Top of MATERIAL PROVIDED
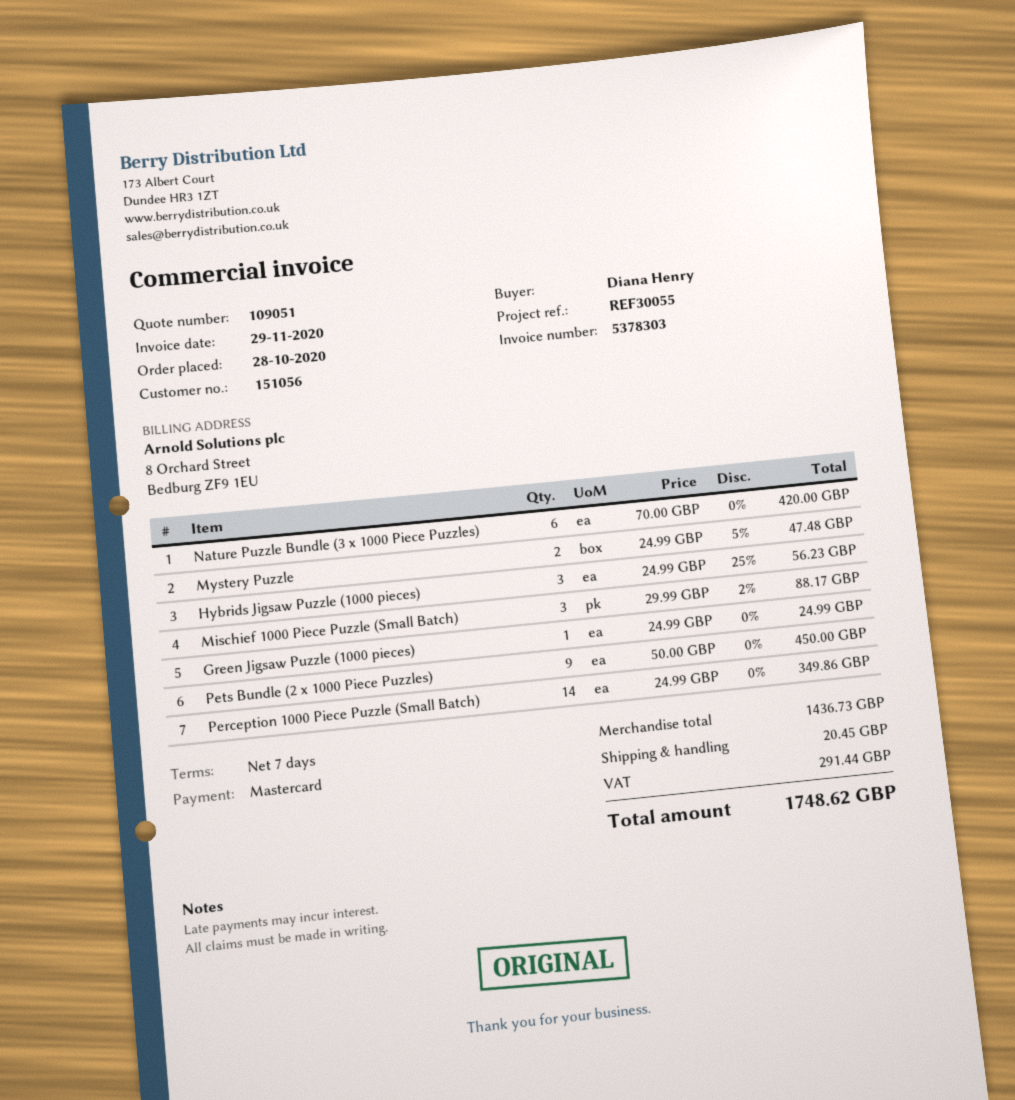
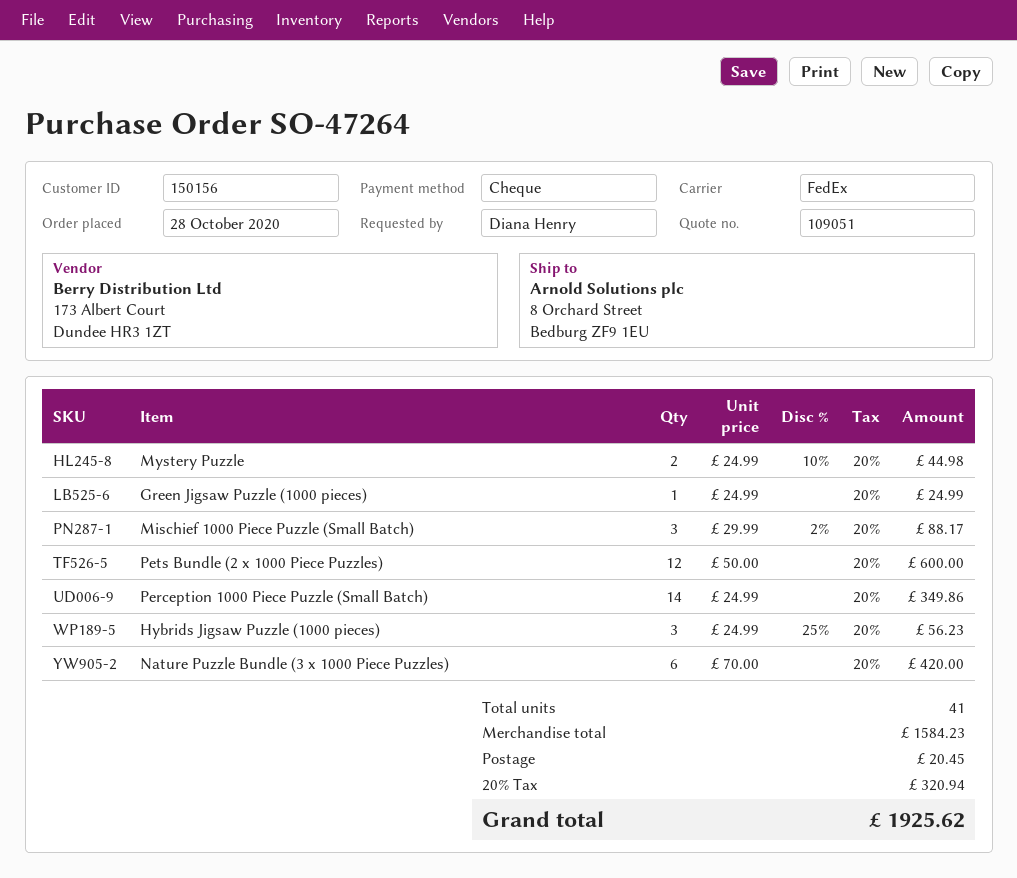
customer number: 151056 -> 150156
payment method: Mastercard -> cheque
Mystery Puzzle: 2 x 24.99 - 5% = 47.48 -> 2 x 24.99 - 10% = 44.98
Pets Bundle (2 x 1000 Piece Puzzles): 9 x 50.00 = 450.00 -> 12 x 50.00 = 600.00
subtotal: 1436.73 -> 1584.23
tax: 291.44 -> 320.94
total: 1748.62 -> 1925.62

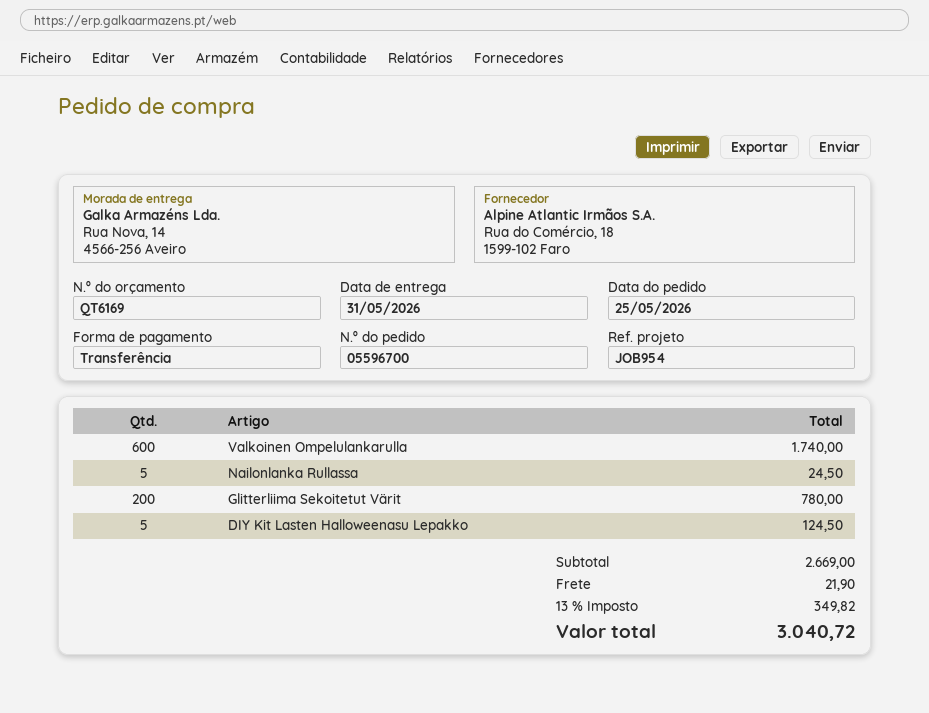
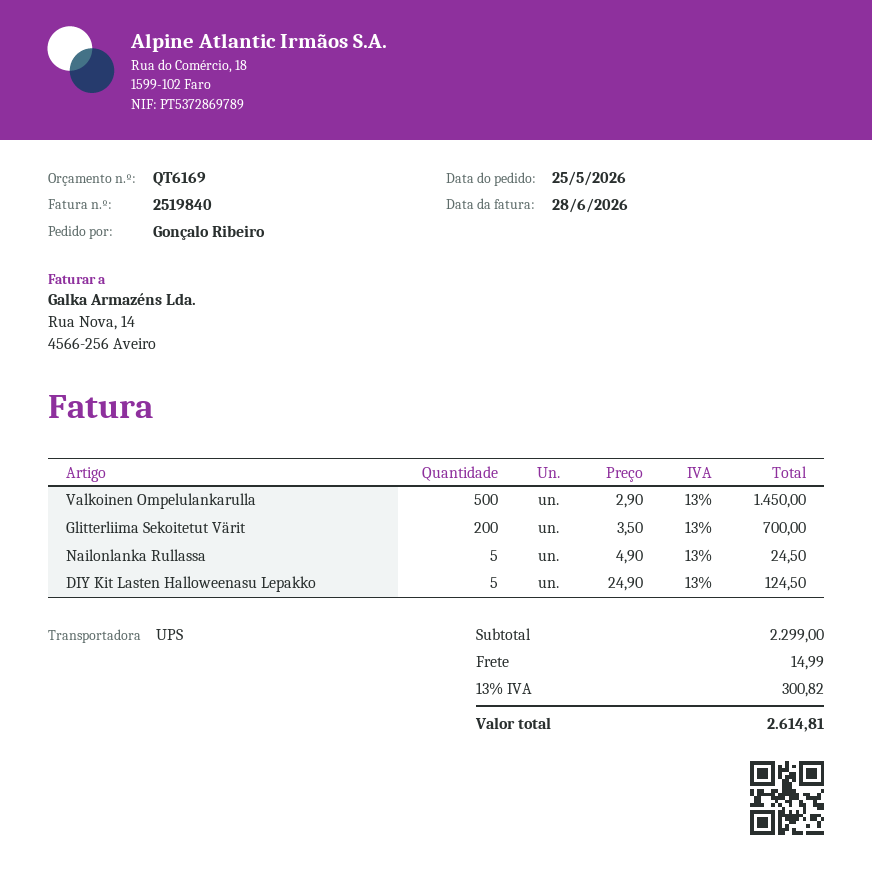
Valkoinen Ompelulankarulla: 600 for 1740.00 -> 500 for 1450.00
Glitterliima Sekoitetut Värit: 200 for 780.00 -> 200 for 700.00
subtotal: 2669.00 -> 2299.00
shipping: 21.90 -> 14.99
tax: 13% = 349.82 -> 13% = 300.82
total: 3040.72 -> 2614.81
Bottom of MATERIAL PROVIDED
This exercise calls for the records to be given again exactly, without the images.

customer number: 151056 -> 150156
payment method: Mastercard -> cheque
Mystery Puzzle: 2 x 24.99 - 5% = 47.48 -> 2 x 24.99 - 10% = 44.98
Pets Bundle (2 x 1000 Piece Puzzles): 9 x 50.00 = 450.00 -> 12 x 50.00 = 600.00
subtotal: 1436.73 -> 1584.23
tax: 291.44 -> 320.94
total: 1748.62 -> 1925.62

Valkoinen Ompelulankarulla: 600 for 1740.00 -> 500 for 1450.00
Glitterliima Sekoitetut Värit: 200 for 780.00 -> 200 for 700.00
subtotal: 2669.00 -> 2299.00
shipping: 21.90 -> 14.99
tax: 13% = 349.82 -> 13% = 300.82
total: 3040.72 -> 2614.81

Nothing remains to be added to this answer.